13 dic 2009

El arroyo de la Mora

Muy próximo a la ciudad de Aré­valo, pero ya en término municipal de Martín Muñoz de la Dehesa, pa­sado el ferrocarril del Norte, existe un puentecillo en la carretera de Arévalo a Fuente de Santa Cruz, en el que se reúnen las aguas de dos riachuelos o arroyos. Uno titulado el Arroyo de Carias y el otro, el titula­do Arroyo de la Mora.
Corría el año 1467 y reinaba Enri­que IV que tenía su corte en Arévalo, en el Castillo que hoy todavía existe.
A corta distancia de él, y en el mis­mo lugar en que las aguas de dichos dos arroyos afluían y siguen afluyen­do al río Adaja, se levantaba un gran palacio o pequeña fortaleza, con sus fuertes muros y torrecillas, al estilo de tantos otros como existían en aquella época en esta región castellana.
Pertenecía a un riquísimo moro llamado Abraham, de profesión prestamista, el cual tenía una hija excepcionalmente bella. Llamabasé esta Jerifa, después conocida por el nombre de Zulema, al entrar al servido de la Corte.
Y cuenta la tradición que en­contrándose una tarde en el palacio de su padre, en una lujosa habitación, amueblada al estilo oriental, recostada sobre cojines y tapando su rostro con tupido velo, oyó el galopar de un corcel que se acercaba a su Palacio. Momentos después, y previo el permiso correspondiente, se presentó ante sus ojos la apuesta figura de un caballero, que armado hasta los ojos, detúvose ante ella. Y era él, el joven cristiano, capitán de la escolta de Enrique IV que cumpliendo con deber de cortesía, no quiso marchar del Castillo de Arévalo, en misión especial confiada por su Rey, sin despedirse de aquella belleza mora que tanto le atraía.
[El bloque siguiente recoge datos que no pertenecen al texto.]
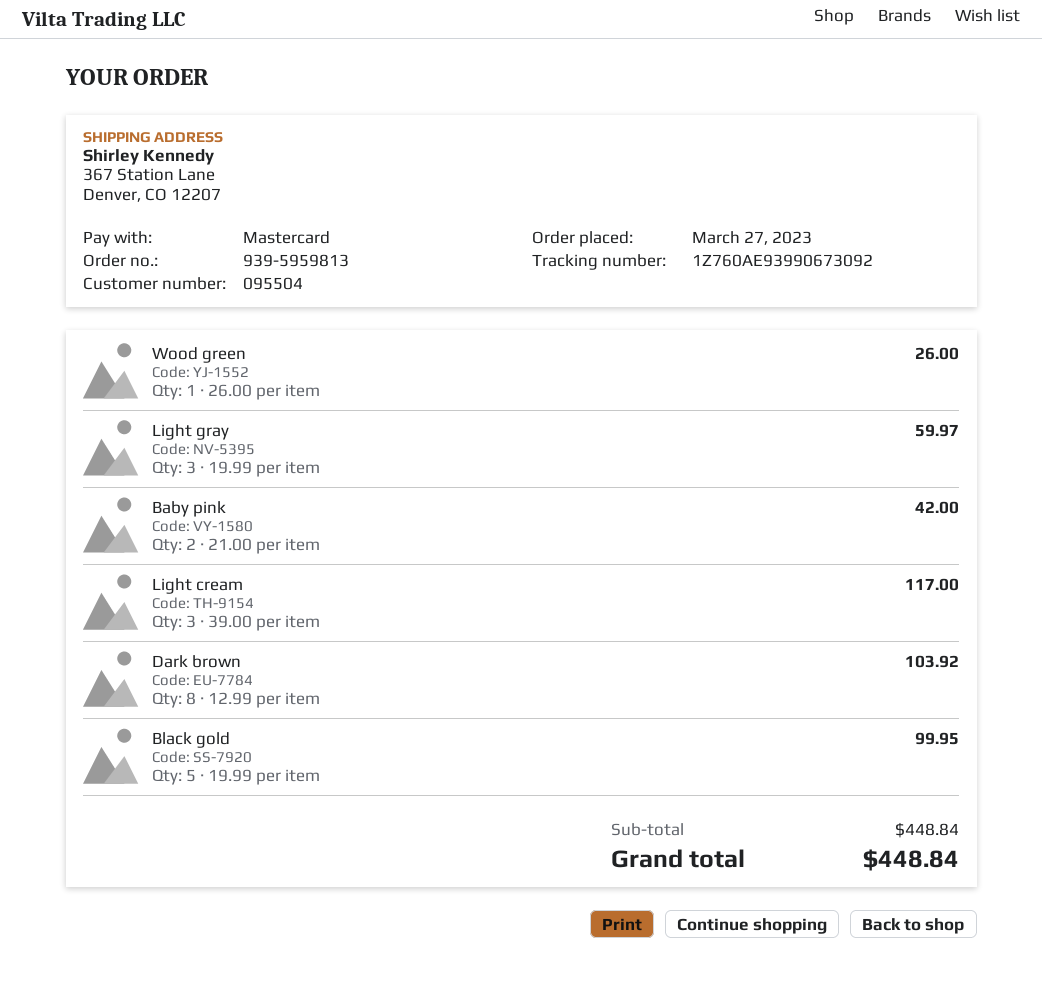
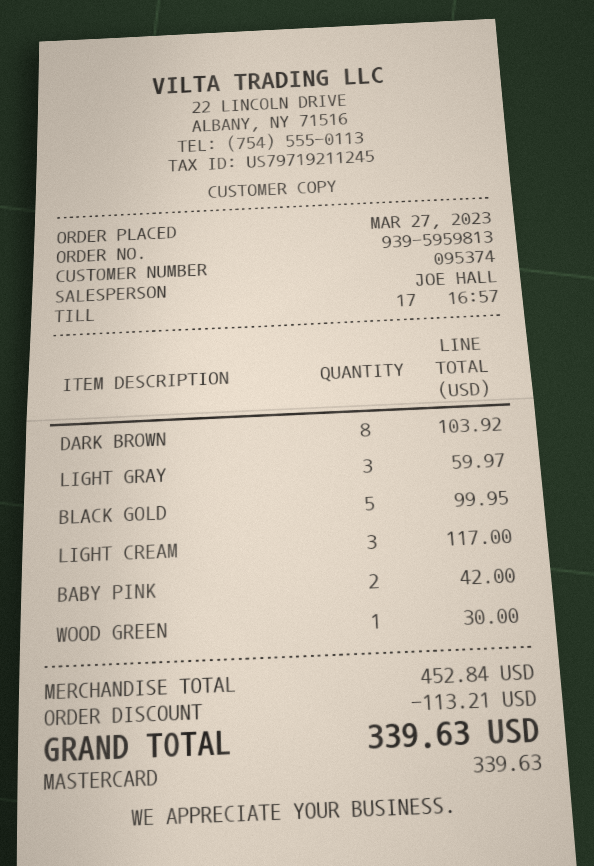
customer number: 095504 -> 095374
Wood green: 1 for 26.00 -> 1 for 30.00
subtotal: 448.84 -> 452.84
discount: none -> 113.21
total: 448.84 -> 339.63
Grandes esfuerzos había hecho Jerifa por enamorar a aquel oven. Aquella era sin duda su última entrevista ya que quizá él no volverla al Castillo de Arévalo.
Era una tarde del mes de Junio del citado año. Al anochecer, allá a lo lejos se oyó el crujir de las cadenas del puente levadizo del Castillo. Notas de clarines y redobles de tambor anunciaban que la comitiva estaba próxima a salir del Castillo. Aquel apuesto galán despidióse de Jerifa. De los ojos de ella brotaron dos lágrimas. Aquel amor en el que tantos días ella pensó, se esfumaba, muriendo por completo su esperanza.
El joven partió veloz a unirse a la comitiva y ella, corriendo hacia la truncada cuesta que se elevaba delante de su mansión, divisó allá a lo lejos la comitiva que pasaba por el Puente de Medina. Era ya casi de noche.

Si yo viviera -dijo- no tendría fuerzas para dejar de vengarme.
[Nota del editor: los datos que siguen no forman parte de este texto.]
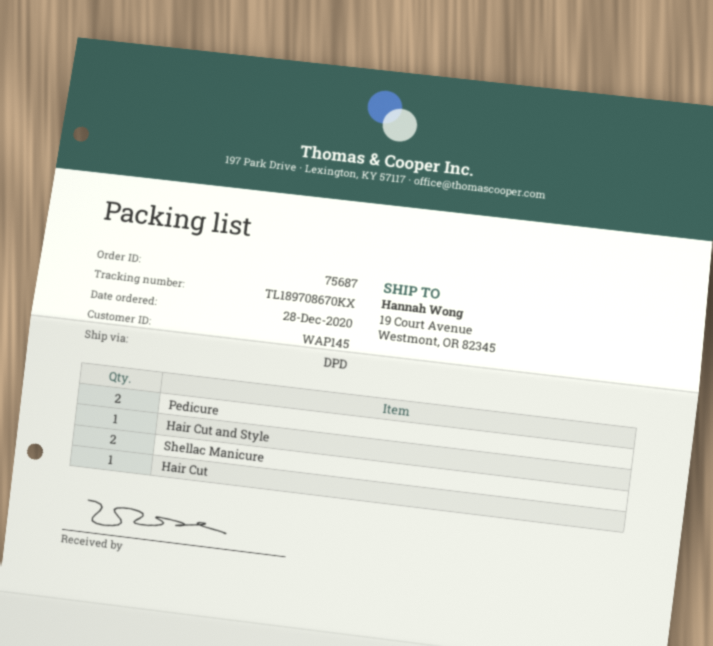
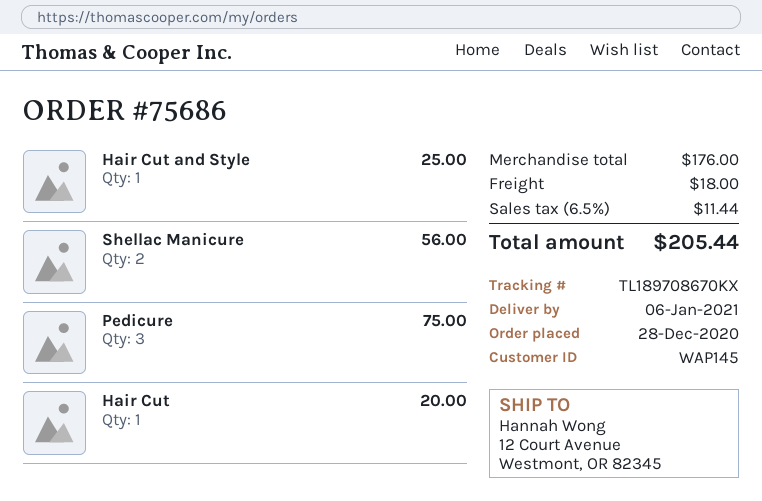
order number: 75687 -> 75686
ship to: 19 Court Avenue, Westmont, OR 82345 -> 12 Court Avenue, Westmont, OR 82345
Pedicure: 2 -> 3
Un silencio sepulcral reinaba en aquel lugar, Sólo, cada vez menos perceptible, se oía el ruido de la comitiva que se alejaba. A pocos pasos debajo de aquella truncada cuesta se deslizaba tranquilo el río Adaja.
Extasiada, con su pensamiento fijo en aquel capitán del ejército real que ella creyó enamorar..., lanzó un grito, su cuerpo se lanzó al espacio y segundos después oyóse el seco golpe de su cuerpo con las cristalinas aguas del río.
Nada existe hoy que recuerde este suceso, ya que el tiempo se encargó de demoler aquel palacio moro, del que sólo quedan algunas piedras empotradas en la tierra, cimientos sin duda alguna de él, que están a la derecha del arroyo, que después de su fusión con el de Carias, sigue llamándose Arroyo de la Mora hasta su desembocadura en el Adaja, y el cual debe su nombre a la protagonista de esta leyenda.